> [Your assignment]: Output the opening lines of the records exactly. End with the line that contains "[39,373,371,418] Tombamento interdita".

[Recorded data]

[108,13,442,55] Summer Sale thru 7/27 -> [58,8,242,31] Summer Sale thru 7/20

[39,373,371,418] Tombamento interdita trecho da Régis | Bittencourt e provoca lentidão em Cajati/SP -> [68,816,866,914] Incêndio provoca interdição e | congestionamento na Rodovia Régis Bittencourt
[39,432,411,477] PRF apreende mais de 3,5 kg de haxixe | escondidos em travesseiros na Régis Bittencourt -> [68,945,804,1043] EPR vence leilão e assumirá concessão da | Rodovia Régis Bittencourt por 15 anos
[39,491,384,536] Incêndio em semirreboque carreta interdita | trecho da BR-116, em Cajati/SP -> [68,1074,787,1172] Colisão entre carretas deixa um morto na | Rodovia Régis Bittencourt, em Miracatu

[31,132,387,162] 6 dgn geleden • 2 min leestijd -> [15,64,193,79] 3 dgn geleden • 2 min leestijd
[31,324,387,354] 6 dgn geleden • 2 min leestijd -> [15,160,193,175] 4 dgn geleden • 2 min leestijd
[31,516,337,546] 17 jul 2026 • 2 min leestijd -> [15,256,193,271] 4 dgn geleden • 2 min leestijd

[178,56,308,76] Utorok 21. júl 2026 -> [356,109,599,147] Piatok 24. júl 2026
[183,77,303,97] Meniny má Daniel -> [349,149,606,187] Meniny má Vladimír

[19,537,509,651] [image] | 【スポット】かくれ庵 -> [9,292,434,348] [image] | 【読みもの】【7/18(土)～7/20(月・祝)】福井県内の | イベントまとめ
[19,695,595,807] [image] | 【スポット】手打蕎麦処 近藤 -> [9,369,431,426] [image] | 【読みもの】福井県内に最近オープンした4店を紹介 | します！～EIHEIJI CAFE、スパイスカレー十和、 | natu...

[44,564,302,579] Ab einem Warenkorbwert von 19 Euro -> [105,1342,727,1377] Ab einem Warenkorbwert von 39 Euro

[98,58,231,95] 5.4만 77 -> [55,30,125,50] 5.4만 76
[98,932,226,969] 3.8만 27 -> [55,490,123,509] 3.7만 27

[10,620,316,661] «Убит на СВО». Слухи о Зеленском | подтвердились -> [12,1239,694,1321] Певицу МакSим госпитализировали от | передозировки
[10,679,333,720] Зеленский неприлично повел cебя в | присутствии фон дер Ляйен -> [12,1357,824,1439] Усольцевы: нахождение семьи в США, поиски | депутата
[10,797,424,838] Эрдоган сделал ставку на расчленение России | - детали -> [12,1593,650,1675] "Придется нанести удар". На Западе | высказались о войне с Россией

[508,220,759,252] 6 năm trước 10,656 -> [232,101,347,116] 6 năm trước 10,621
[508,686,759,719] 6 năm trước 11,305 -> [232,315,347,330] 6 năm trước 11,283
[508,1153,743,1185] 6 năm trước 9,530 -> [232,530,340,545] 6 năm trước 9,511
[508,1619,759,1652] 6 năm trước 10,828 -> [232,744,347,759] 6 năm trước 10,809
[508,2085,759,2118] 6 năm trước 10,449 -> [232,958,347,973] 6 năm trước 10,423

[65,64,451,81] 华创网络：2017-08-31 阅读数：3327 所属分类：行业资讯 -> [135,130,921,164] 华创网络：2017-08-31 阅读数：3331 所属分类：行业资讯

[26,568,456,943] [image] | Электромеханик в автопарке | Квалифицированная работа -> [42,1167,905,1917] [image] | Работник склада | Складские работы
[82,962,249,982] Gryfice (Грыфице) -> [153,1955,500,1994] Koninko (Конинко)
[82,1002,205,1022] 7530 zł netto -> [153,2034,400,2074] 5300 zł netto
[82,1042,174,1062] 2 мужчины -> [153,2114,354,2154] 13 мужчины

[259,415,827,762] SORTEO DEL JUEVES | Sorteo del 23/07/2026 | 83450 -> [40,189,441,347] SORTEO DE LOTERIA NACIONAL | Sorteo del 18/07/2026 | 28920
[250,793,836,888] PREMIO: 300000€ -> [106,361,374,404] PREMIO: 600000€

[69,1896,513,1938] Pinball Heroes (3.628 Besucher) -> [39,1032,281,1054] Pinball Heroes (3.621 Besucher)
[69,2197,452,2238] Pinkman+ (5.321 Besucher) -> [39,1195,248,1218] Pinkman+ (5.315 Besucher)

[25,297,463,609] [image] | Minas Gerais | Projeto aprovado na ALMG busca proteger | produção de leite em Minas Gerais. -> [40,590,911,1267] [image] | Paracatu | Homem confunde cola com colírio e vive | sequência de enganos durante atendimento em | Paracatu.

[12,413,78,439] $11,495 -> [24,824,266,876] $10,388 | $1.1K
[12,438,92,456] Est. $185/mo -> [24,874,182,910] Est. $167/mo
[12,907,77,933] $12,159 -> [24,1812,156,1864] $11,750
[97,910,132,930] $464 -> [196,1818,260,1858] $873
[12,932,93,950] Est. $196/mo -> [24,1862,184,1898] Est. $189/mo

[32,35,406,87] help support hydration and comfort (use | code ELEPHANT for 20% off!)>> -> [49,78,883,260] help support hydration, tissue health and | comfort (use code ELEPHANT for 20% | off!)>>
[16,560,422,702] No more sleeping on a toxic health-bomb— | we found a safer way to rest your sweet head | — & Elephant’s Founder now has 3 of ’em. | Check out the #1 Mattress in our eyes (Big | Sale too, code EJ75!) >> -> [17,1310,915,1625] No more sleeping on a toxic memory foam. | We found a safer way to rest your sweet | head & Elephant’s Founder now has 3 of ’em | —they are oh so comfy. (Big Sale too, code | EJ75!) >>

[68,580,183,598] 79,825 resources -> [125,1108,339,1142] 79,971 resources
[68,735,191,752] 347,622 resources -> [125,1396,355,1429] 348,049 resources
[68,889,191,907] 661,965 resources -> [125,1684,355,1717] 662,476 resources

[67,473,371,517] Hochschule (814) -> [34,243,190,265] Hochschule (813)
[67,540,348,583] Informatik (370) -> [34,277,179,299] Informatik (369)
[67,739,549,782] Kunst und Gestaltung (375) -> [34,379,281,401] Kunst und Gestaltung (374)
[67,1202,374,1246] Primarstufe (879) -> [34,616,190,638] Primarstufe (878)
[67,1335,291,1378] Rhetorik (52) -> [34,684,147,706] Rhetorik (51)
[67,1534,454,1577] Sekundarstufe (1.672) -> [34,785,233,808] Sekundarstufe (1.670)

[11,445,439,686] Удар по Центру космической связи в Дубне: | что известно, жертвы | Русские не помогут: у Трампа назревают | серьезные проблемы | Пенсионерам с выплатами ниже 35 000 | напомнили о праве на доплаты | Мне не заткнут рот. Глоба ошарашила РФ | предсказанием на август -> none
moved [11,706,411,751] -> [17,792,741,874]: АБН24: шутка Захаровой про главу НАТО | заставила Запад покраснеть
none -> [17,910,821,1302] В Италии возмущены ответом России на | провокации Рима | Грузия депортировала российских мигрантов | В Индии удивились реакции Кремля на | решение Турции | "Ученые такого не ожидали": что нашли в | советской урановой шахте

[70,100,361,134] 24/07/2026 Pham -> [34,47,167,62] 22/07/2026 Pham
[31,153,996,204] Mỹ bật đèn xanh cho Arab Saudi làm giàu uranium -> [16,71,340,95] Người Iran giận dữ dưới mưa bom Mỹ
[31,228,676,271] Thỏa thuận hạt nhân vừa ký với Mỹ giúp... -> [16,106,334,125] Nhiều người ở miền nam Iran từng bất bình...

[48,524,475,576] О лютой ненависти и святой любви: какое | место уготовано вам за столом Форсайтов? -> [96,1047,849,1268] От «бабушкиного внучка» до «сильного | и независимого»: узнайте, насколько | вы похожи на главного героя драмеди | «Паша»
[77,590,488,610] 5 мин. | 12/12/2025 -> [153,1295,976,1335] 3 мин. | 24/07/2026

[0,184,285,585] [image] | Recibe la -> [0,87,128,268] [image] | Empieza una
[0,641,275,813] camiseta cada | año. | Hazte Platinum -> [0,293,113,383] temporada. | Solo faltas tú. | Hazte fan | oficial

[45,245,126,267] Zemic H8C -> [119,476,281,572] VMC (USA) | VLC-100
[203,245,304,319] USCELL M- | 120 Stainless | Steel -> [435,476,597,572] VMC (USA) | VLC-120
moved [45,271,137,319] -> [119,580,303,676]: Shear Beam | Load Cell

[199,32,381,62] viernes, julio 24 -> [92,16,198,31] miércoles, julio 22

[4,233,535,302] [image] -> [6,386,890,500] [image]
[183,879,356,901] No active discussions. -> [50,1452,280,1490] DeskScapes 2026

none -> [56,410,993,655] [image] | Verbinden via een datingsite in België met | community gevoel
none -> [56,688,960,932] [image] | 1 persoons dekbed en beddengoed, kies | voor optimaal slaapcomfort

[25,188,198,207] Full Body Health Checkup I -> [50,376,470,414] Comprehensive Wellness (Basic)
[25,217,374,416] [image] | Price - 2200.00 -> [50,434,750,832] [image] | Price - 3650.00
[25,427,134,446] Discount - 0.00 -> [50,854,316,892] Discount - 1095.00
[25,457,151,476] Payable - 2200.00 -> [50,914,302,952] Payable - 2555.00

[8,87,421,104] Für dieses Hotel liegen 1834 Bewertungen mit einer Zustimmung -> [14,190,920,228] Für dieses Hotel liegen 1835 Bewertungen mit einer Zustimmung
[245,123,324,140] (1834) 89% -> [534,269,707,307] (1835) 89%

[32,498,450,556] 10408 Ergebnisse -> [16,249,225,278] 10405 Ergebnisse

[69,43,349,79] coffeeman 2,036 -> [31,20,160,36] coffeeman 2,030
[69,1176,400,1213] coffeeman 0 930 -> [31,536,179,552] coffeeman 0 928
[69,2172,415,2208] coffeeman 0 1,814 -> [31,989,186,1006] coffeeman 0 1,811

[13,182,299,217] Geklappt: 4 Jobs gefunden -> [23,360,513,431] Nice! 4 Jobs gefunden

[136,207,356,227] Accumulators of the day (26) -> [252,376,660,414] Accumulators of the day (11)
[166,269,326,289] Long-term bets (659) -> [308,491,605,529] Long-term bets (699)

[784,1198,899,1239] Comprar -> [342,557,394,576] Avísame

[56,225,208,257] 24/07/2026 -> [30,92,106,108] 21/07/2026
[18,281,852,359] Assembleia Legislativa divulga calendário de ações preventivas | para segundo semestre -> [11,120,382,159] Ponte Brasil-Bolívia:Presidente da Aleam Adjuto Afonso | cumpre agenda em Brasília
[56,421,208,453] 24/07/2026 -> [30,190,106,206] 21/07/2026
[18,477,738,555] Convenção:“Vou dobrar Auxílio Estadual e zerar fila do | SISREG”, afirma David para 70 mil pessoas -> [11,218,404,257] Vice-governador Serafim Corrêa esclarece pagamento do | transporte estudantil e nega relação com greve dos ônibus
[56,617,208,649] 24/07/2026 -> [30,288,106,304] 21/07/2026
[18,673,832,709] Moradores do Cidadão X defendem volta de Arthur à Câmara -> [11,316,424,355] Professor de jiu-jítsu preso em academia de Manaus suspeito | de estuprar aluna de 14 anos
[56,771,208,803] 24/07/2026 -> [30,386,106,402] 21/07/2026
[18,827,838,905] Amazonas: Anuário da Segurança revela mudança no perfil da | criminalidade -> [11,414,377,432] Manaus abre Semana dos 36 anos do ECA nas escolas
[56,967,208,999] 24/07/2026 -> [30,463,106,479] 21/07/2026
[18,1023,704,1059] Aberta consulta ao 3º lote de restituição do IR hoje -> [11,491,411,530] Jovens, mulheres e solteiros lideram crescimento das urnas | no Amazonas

> [Solution]:
[108,13,442,55] Summer Sale thru 7/27 -> [58,8,242,31] Summer Sale thru 7/20

[39,373,371,418] Tombamento interdita trecho da Régis | Bittencourt e provoca lentidão em Cajati/SP -> [68,816,866,914] Incêndio provoca interdição e | congestionamento na Rodovia Régis Bittencourt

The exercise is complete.